## [ACTIVITY]
Pull out every line in the data that has the string "width" in it.

## [DATA SUPPLIED]
------------------------------------------------------------
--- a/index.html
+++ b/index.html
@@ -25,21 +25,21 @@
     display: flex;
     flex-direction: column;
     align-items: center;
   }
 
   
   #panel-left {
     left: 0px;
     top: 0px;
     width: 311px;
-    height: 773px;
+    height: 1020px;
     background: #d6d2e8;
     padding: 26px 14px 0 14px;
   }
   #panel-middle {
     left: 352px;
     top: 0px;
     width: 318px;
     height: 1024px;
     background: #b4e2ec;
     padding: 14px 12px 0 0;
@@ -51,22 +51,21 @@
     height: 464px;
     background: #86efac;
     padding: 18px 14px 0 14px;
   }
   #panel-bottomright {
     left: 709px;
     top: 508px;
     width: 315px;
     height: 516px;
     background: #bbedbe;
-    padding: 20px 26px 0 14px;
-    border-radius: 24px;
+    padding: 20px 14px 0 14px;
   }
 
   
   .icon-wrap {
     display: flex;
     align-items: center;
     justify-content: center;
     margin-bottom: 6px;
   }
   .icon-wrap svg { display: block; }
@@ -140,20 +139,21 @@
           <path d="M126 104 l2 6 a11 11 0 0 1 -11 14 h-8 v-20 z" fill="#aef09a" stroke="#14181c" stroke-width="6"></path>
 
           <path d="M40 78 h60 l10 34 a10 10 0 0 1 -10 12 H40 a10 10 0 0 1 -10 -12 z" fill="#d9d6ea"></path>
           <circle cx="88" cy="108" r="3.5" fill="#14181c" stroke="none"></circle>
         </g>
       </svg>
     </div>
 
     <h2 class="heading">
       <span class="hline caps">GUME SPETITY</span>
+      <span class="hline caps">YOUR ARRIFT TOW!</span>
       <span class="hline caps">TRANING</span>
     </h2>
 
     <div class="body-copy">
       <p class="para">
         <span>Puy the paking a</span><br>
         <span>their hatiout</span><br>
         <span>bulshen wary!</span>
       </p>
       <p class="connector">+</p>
------------------------------------------------------------
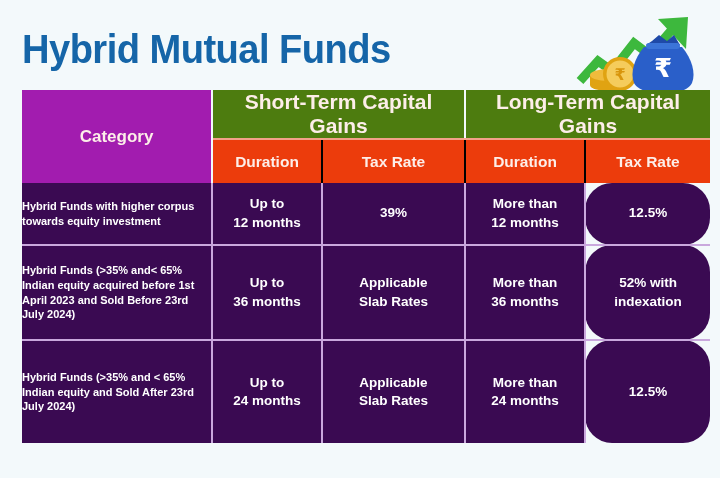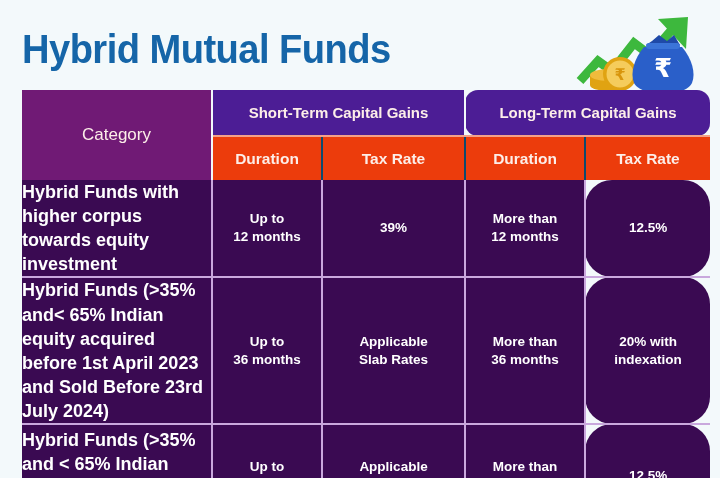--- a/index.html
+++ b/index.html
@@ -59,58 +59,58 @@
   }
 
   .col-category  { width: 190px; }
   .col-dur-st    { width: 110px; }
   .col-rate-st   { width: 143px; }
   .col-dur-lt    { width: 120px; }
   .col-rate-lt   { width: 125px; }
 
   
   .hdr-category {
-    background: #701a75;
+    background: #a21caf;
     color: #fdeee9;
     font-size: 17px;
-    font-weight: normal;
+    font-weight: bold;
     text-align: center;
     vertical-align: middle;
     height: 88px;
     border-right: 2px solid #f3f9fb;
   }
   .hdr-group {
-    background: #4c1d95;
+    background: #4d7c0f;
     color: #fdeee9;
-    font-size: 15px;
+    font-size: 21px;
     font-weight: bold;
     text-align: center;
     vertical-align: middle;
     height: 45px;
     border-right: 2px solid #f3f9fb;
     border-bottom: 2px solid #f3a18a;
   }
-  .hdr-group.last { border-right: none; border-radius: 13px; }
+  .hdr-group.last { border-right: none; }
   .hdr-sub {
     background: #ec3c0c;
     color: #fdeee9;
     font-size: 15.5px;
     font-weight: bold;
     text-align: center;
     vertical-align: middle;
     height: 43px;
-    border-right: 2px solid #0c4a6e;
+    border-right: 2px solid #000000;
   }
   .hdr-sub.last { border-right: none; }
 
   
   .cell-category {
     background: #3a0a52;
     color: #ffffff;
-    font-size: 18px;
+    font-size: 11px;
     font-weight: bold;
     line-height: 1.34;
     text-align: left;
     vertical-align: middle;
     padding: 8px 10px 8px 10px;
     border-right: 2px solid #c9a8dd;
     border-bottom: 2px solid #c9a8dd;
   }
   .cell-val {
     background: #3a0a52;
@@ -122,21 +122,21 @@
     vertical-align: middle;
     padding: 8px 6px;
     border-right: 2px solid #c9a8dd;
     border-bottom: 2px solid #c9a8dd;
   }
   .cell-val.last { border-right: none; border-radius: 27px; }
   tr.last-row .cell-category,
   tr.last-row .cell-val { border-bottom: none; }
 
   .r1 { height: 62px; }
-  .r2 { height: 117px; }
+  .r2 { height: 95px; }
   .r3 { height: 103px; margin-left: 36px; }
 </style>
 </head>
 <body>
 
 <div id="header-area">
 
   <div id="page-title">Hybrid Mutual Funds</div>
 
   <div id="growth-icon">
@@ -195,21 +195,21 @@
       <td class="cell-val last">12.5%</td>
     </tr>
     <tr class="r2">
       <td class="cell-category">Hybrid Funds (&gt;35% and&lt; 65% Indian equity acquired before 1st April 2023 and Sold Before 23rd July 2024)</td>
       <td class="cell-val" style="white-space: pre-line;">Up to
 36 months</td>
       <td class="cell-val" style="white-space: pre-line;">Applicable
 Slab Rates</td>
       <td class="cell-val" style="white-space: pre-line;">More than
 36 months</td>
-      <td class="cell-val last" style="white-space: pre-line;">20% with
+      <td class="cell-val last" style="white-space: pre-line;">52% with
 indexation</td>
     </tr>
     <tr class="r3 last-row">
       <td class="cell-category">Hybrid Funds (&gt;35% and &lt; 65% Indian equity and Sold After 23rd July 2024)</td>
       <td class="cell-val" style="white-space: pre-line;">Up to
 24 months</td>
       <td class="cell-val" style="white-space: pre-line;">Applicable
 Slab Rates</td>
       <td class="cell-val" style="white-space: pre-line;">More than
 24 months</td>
------------------------------------------------------------
## [YOUR RESPONSE]
     width: 311px;
     width: 318px;
     width: 315px;
           <path d="M126 104 l2 6 a11 11 0 0 1 -11 14 h-8 v-20 z" fill="#aef09a" stroke="#14181c" stroke-width="6"></path>
   .col-category  { width: 190px; }
   .col-dur-st    { width: 110px; }
   .col-rate-st   { width: 143px; }
   .col-dur-lt    { width: 120px; }
   .col-rate-lt   { width: 125px; }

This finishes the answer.